DATA TO EXAMINE:
----------
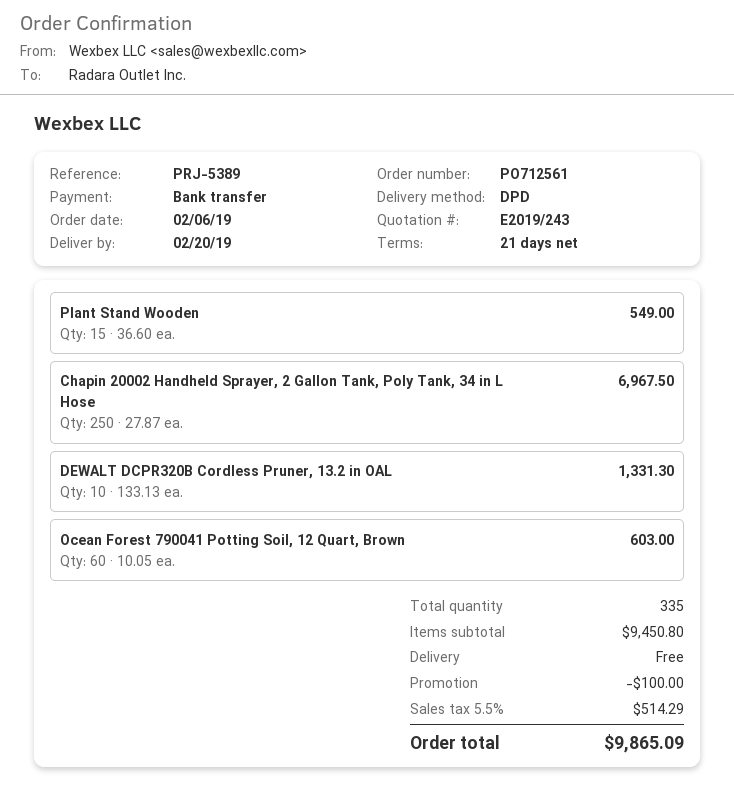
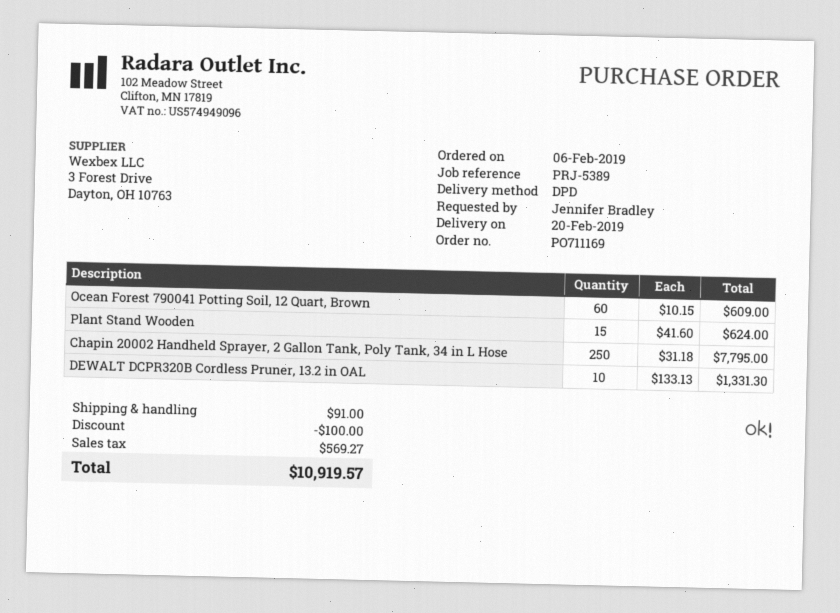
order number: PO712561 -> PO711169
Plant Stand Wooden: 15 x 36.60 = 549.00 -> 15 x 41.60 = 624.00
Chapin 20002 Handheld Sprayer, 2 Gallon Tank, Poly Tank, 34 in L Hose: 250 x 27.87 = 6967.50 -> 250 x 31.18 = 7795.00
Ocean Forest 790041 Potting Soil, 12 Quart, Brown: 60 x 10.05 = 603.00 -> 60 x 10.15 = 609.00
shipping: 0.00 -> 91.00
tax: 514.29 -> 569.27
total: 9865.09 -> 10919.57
----------
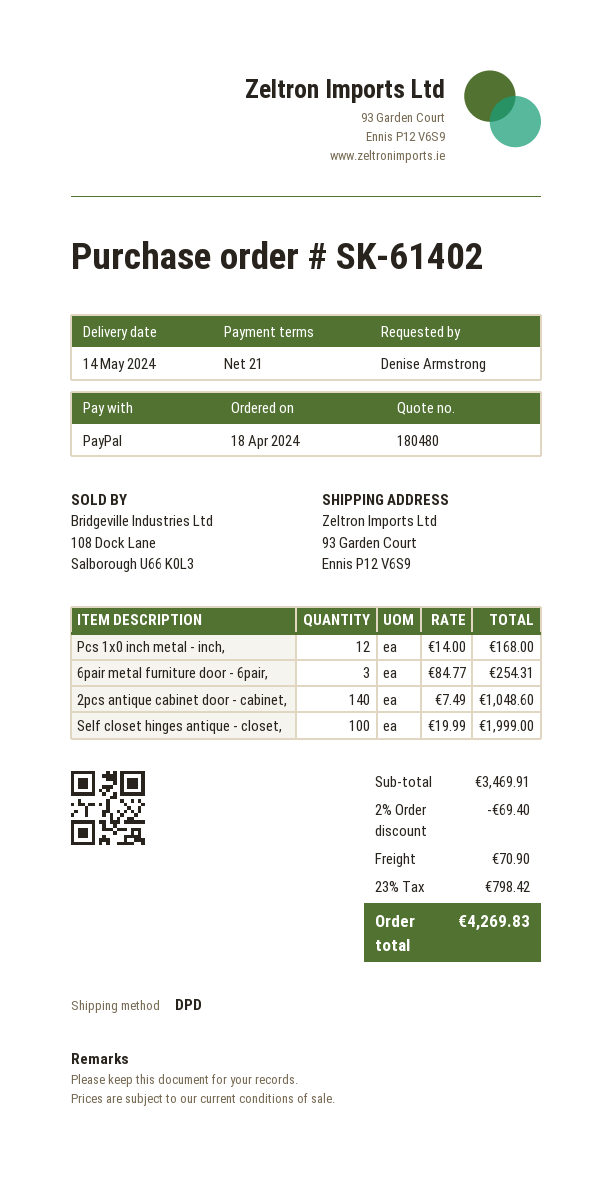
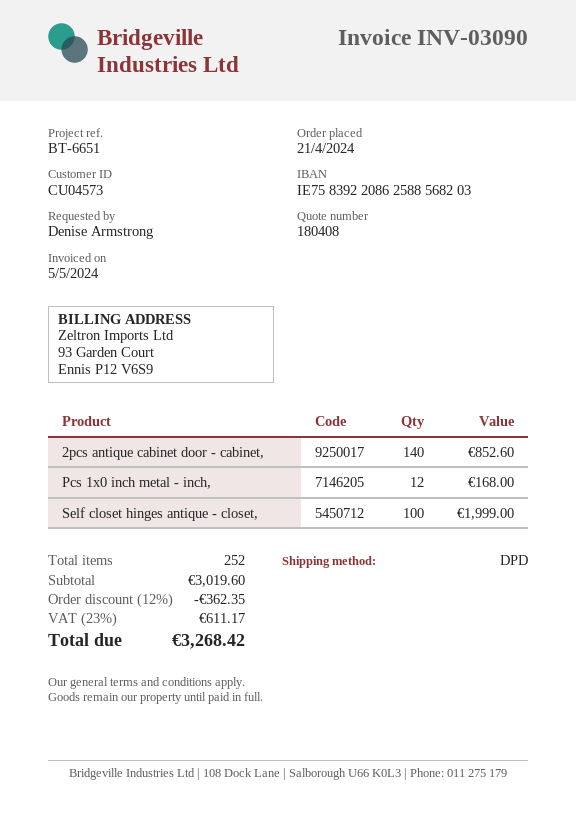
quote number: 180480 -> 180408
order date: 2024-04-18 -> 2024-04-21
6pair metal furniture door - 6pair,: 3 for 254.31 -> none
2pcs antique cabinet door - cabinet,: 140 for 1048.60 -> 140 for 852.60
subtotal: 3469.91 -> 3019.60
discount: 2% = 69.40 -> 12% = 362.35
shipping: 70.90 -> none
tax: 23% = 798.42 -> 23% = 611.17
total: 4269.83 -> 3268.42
----------
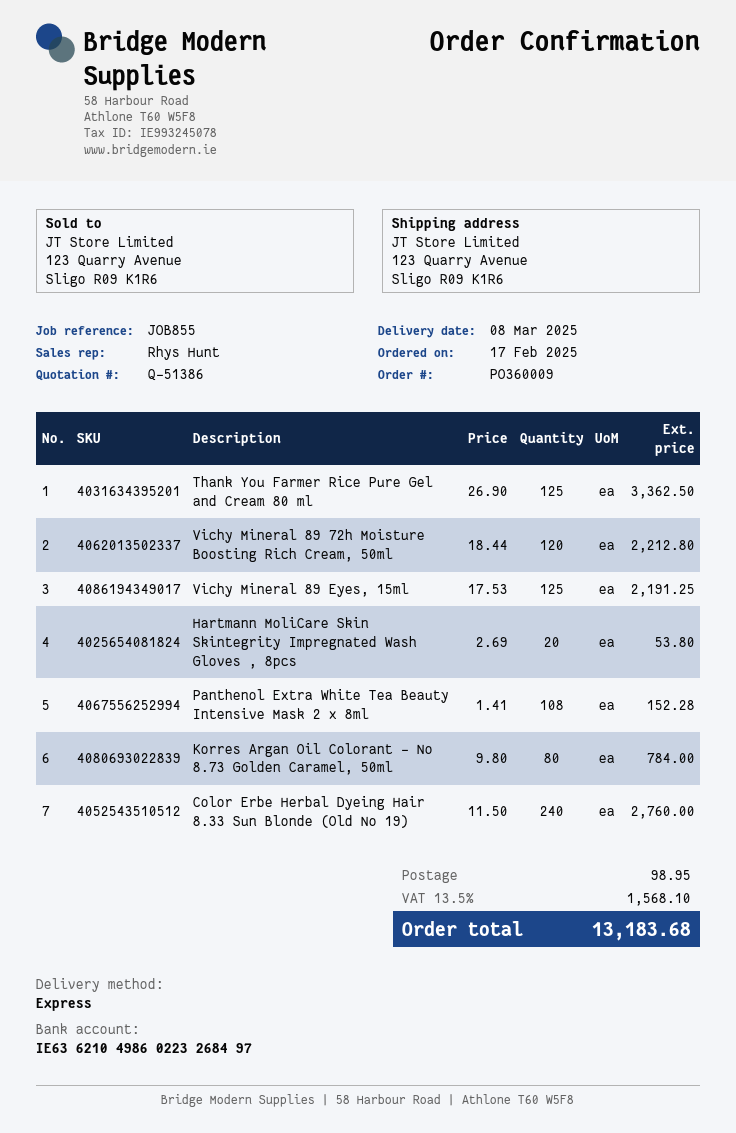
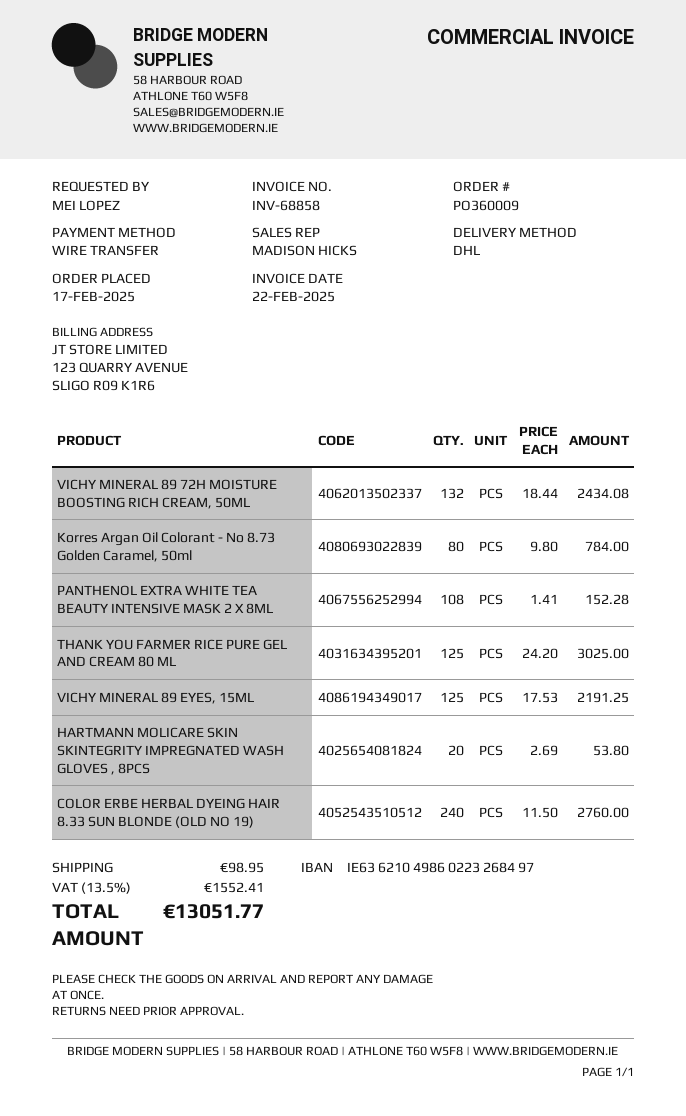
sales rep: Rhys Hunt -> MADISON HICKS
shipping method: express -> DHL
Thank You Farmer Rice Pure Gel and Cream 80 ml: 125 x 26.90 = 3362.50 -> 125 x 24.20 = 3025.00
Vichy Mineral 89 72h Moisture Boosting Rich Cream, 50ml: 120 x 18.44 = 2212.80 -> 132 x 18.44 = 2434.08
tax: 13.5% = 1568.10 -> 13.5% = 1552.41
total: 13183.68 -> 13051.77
----------
REQUIREMENT: Looking at the records above, return exactly the lines from the line with "order number: PO712561 -> PO711169" to the line with "total: 9865.09 -> 10919.57", both ends included.

EXERCISE OUTPUT:
order number: PO712561 -> PO711169
Plant Stand Wooden: 15 x 36.60 = 549.00 -> 15 x 41.60 = 624.00
Chapin 20002 Handheld Sprayer, 2 Gallon Tank, Poly Tank, 34 in L Hose: 250 x 27.87 = 6967.50 -> 250 x 31.18 = 7795.00
Ocean Forest 790041 Potting Soil, 12 Quart, Brown: 60 x 10.05 = 603.00 -> 60 x 10.15 = 609.00
shipping: 0.00 -> 91.00
tax: 514.29 -> 569.27
total: 9865.09 -> 10919.57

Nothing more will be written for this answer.